Künstlicher Schnee wäre so eine. Alternative. Die Geschäftsführerin des Harzer Tourismusverbandes, Carola Schmidt, hat erzählt, dass man gute Erfahrungen mit künstlicher Beschneiung gemacht habe. So konnte man auf 15 Pisten die Zahl der in einem Fünfjahreszeitraum verzeichneten Schneetage von 412 auf 450 erhöhen. Wäre das vielleicht auch eine Lösung für Grönland, wo sich innerhalb von zehn Jahren die Eisschmelze vervierfacht hat? Donald brüllte jetzt wahrscheinlich: America is first, wenn hier künstlich beschneit wird, dann doch wohl zuerst bei uns. Fuck Grönland!

Aber hören wir nicht auf den armen Mann.

Bei der Anhörung haben manche Wissenschaftler erklärt, dass die Zukunft des klassischen Winterurlaubs ohnehin nicht gesichert sei, weil: Es gibt ein Imageproblem. Die Leute stellen immer häufiger einen Zusammenhang zwischen Naturzerstörung und Skitourismus her. Zudem seien das Problem der Zukunft nicht rückläufige Zahlen bei den Schneeflocken, stattdessen extreme Wetterlagen mit Überschwemmungen und so.

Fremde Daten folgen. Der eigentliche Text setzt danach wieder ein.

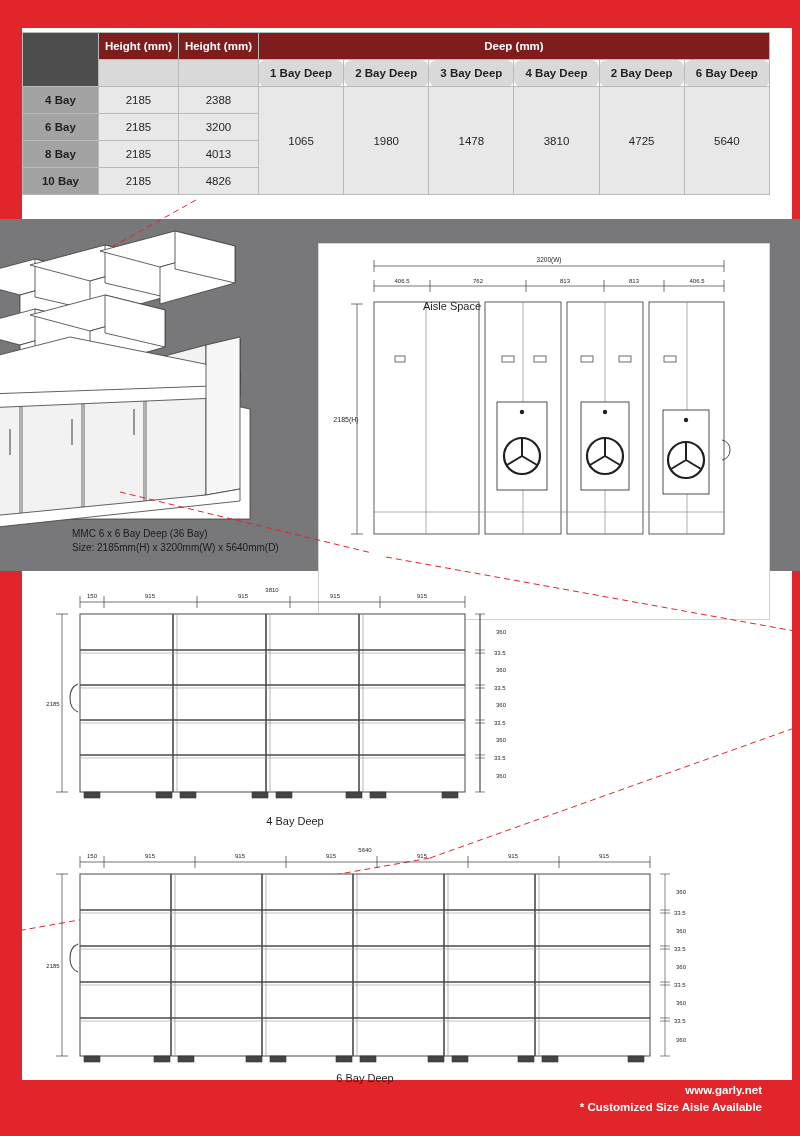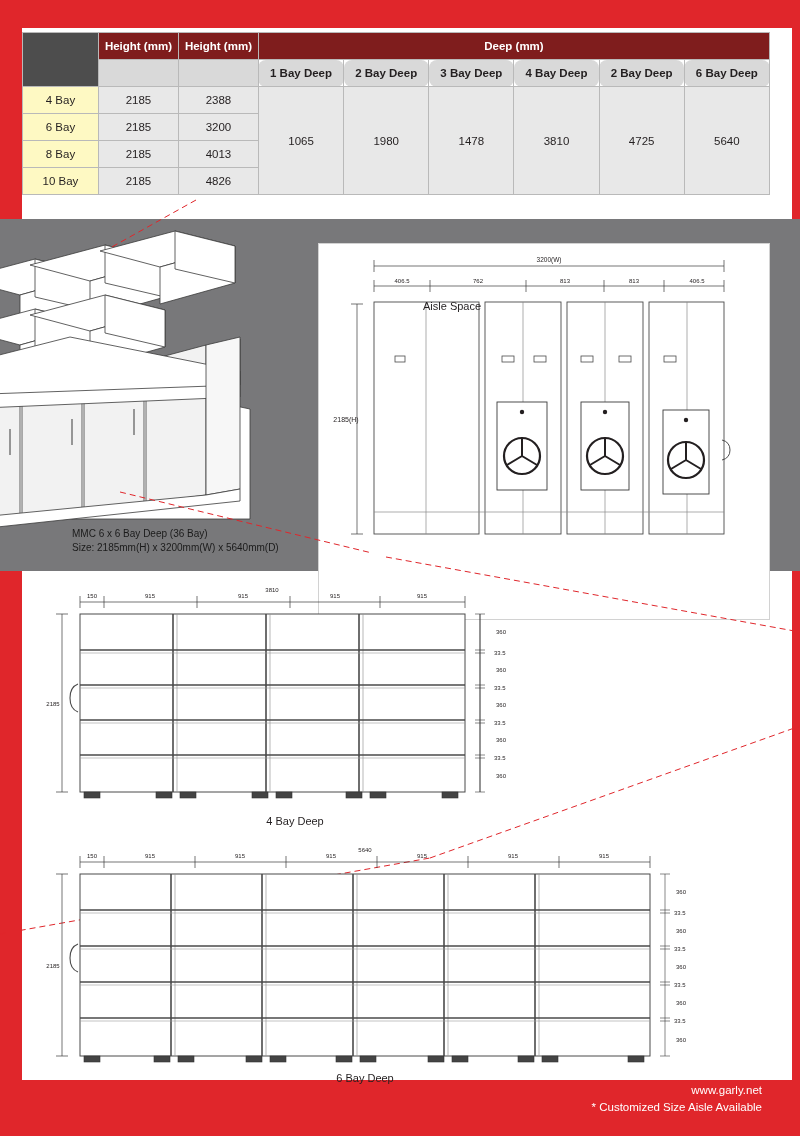"4 Bay" .row-lbl { background: #fef9c3 -> #a3a3a3; font-weight: normal -> bold }
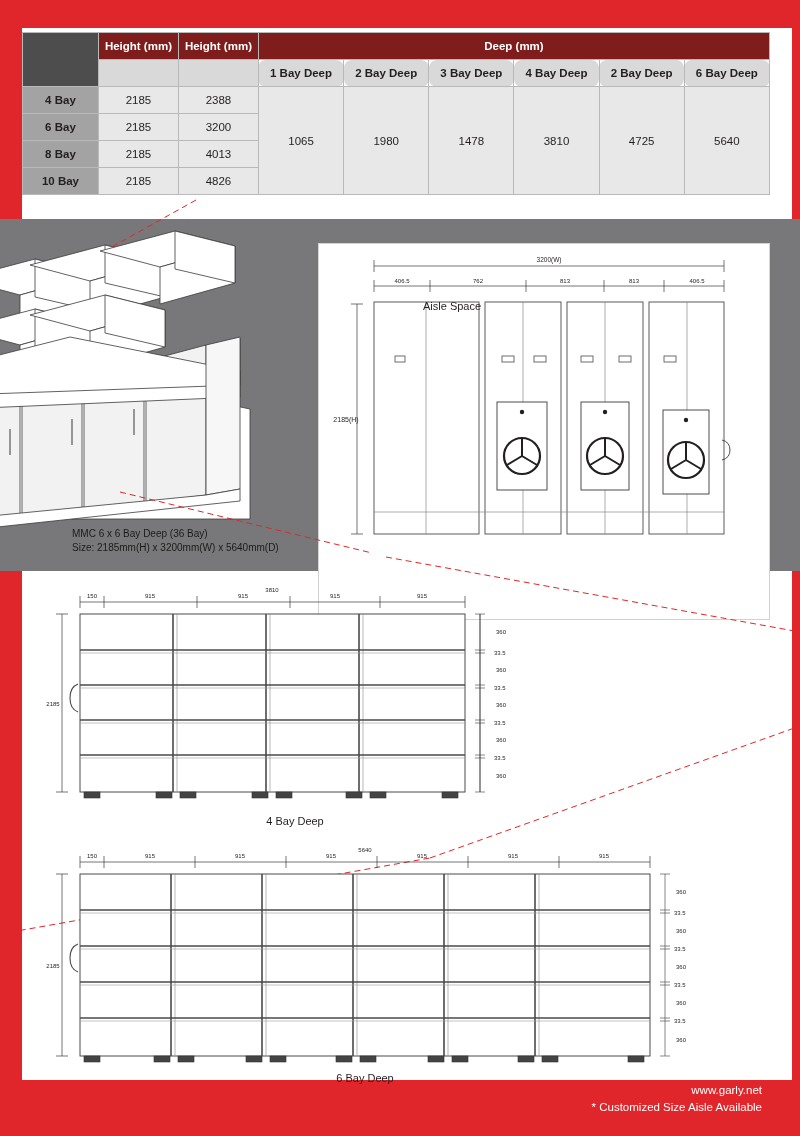"www.garly.net" .footer-text div { font-weight: none -> bold }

Irgendwie scheint mit der ganzen Sache kein Blumentopf zu gewinnen zu sein. Vor allem nicht in Wahlkämpfen, die so sicher kommen werden wie die weitere Erderwärmung. Auf der anderen Seite ließe sich die Zukunft der Mittelgebirge vielleicht auch durch anständiges Mittelmaß retten, was dann wieder wahlkampftauglich wäre. Sich auf Mittelmaß zu ertüchtigen dürfte doch keine allzu große Überforderung sein. Grönland allerdings … Nun ja, was geht uns Grönland an.